For each episode, record the following:

• Date and time of the episode
• Behavior type — using the CMAI categories (physical aggressive, physical non-aggressive, verbally agitated, verbal aggressive) helps you communicate precisely with the medical team
• Duration — how long the episode lasted
• Likely trigger — what was happening before it started, or what you think may have caused it
• What helped or did not help — what you tried and how the person responded
• Any physical symptoms noted — signs of pain, possible UTI, unusual fatigue, or other physical changes

Over two to four weeks, patterns typically become visible — a particular time of day, a specific activity, a consistent trigger that you can address proactively. The diary also gives a physician or care team concrete data to evaluate whether a medication is working, whether a non-drug strategy is helping, or whether the behavior has changed in a way that warrants re-evaluation.
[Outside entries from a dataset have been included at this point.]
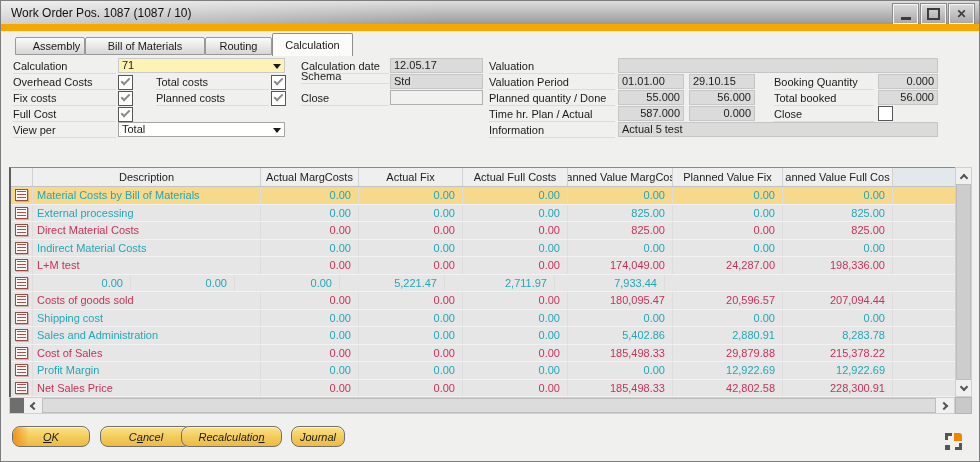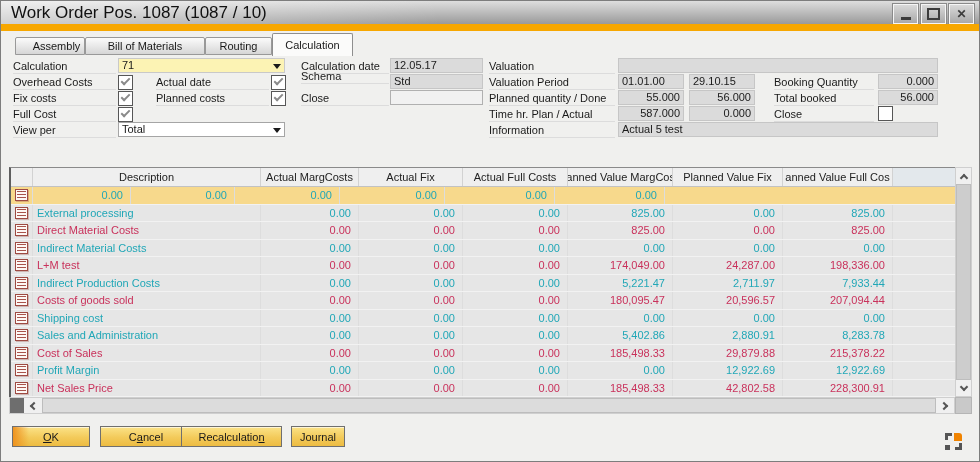--- a/index.html
+++ b/index.html
@@ -11,7 +11,7 @@
     background:linear-gradient(to right,rgba(255,255,255,.55),rgba(255,255,255,0) 45%),
                linear-gradient(to bottom,#dedede,#9a9a9a);
     display:flex;align-items:center;padding-left:10px;box-sizing:border-box;}
-  .title{font-size:17px;color:#111;}
+  .title{font-size:12px;color:#111;}
   .win-btns{position:absolute;right:5px;top:3px;display:flex;gap:3px;}
   .win-btn{width:23px;height:18px;background:linear-gradient(#d9d9d9,#a9a9a9);
     border:1px solid #f5f5f5;box-shadow:0 0 0 1px #8a8a8a;display:flex;align-items:center;justify-content:center;position:relative;}

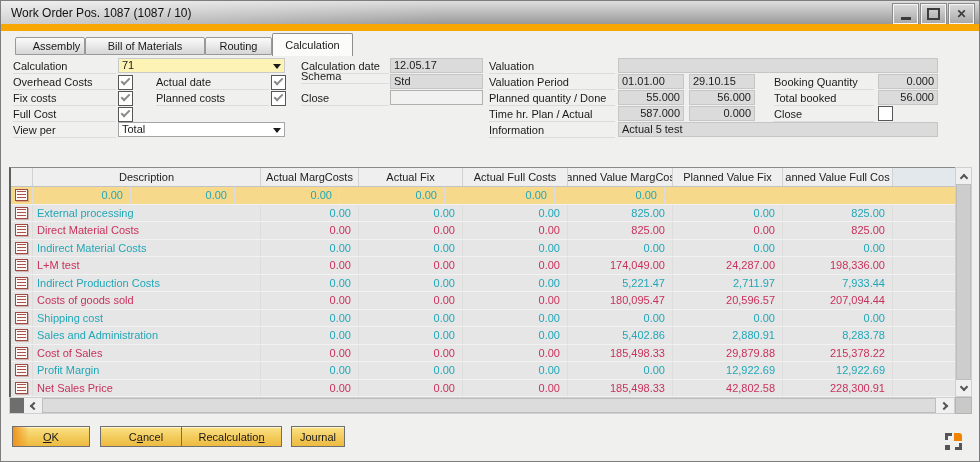--- a/index.html
+++ b/index.html
@@ -133,7 +133,7 @@
 
   <div class="lbl" style="left:12px;top:74px;width:103px;">Overhead Costs</div>
   <div class="cb checked" style="left:117px;top:74px;"></div>
-  <div class="lbl" style="left:155px;top:74px;width:113px;">Actual date</div>
+  <div class="lbl" style="left:155px;top:74px;width:113px;">Total costs</div>
   <div class="cb checked" style="left:270px;top:74px;"></div>
 
   <div class="lbl" style="left:12px;top:90px;width:103px;">Fix costs</div>

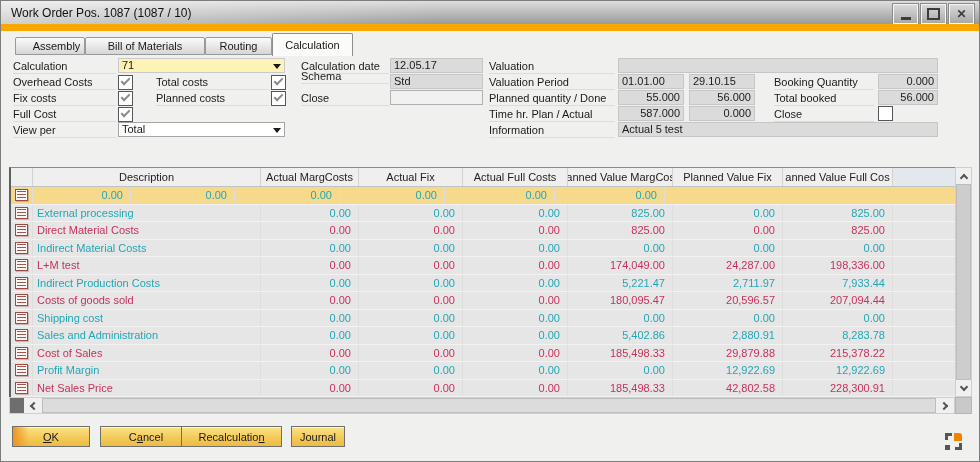--- a/index.html
+++ b/index.html
@@ -200,6 +200,7 @@
               <div class="stripes"></div>
             </div>
           </div>
+          <div class="cell desc t-teal" style="width: 228px;">Material Costs by Bill of Materials</div>
           <div class="cell num t-teal" style="width: 98px;">0.00</div>
           <div class="cell num t-teal" style="width: 104px;">0.00</div>
           <div class="cell num t-teal" style="width: 105px;">0.00</div>

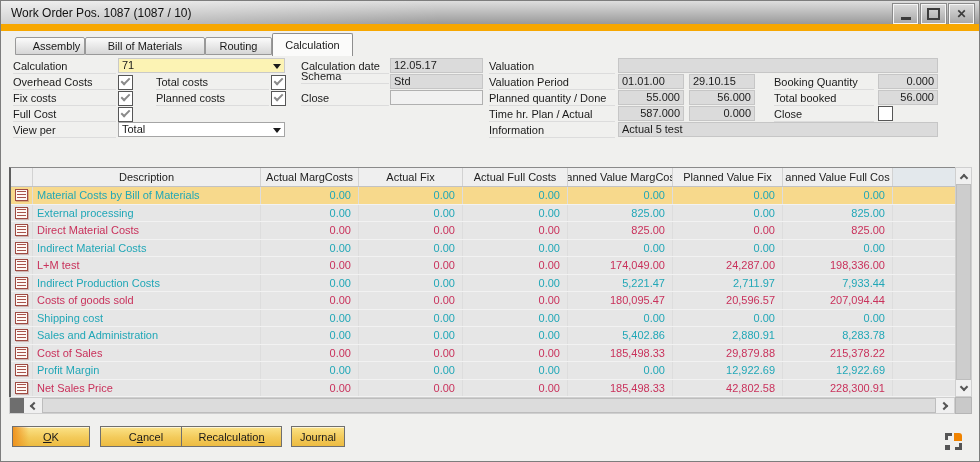--- a/index.html
+++ b/index.html
@@ -275,7 +275,6 @@
               <div class="stripes"></div>
             </div>
           </div>
-          <div class="cell desc t-teal" style="width: 228px;">Indirect Production Costs</div>
           <div class="cell num t-teal" style="width: 98px;">0.00</div>
           <div class="cell num t-teal" style="width: 104px;">0.00</div>
           <div class="cell num t-teal" style="width: 105px;">0.00</div>

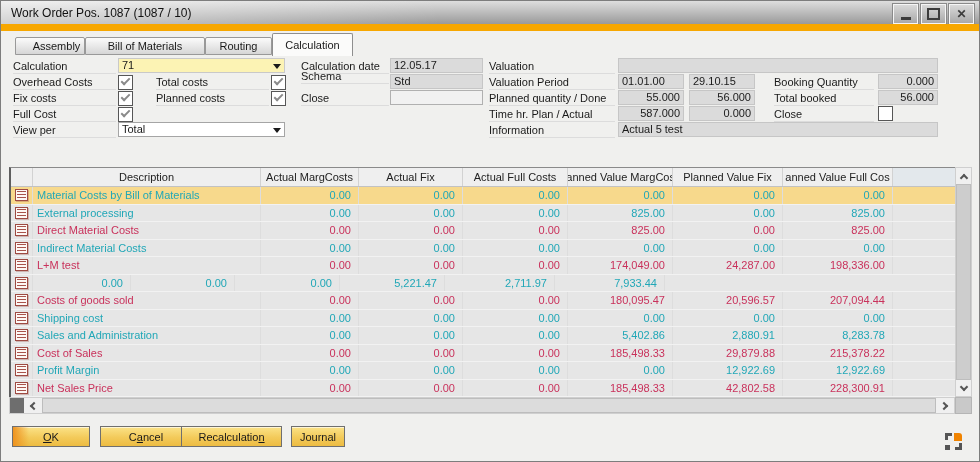--- a/index.html
+++ b/index.html
@@ -75,9 +75,9 @@
   .chev.left{transform:rotate(135deg);margin-left:2px;} .chev.right{transform:rotate(-45deg);margin-right:2px;}
 
   
-  .btn{position:absolute;top:425px;height:21px;border:1px solid #6f6f6f;border-radius:0;
+  .btn{position:absolute;top:425px;height:21px;border:1px solid #6f6f6f;border-radius:8px;
     background:linear-gradient(#FBE388,#F3CA5A 55%,#EDBC42);box-shadow:inset 0 1px 0 rgba(255,255,255,.65);
-    display:flex;align-items:center;justify-content:center;color:#1a1a1a;box-sizing:border-box;overflow:hidden;}
+    display:flex;align-items:center;justify-content:center;color:#1a1a1a;box-sizing:border-box;overflow:hidden;font-style:italic;}
   .btn .orange{position:absolute;left:0;top:0;bottom:0;width:16px;
     background:linear-gradient(90deg,#EE9320,rgba(238,147,32,0));}
   .btn span{position:relative;}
A Note on Caregiver Impact

Managing agitation is one of the most demanding aspects of dementia caregiving. The unpredictability, the physical intensity, and the emotional weight of watching someone you love in distress — while staying calm enough to help them — takes a real toll. Burnout is not a personal failure. It is a predictable outcome of sustained high-stress caregiving without adequate support.

There is also a practical reason to take your own wellbeing seriously: caregivers who understand BPSD as communication of unmet needs, and who have had the chance to rest and recover, respond more effectively during episodes and sustain care for longer. Your capacity to be present and calm is a direct input into the person's wellbeing.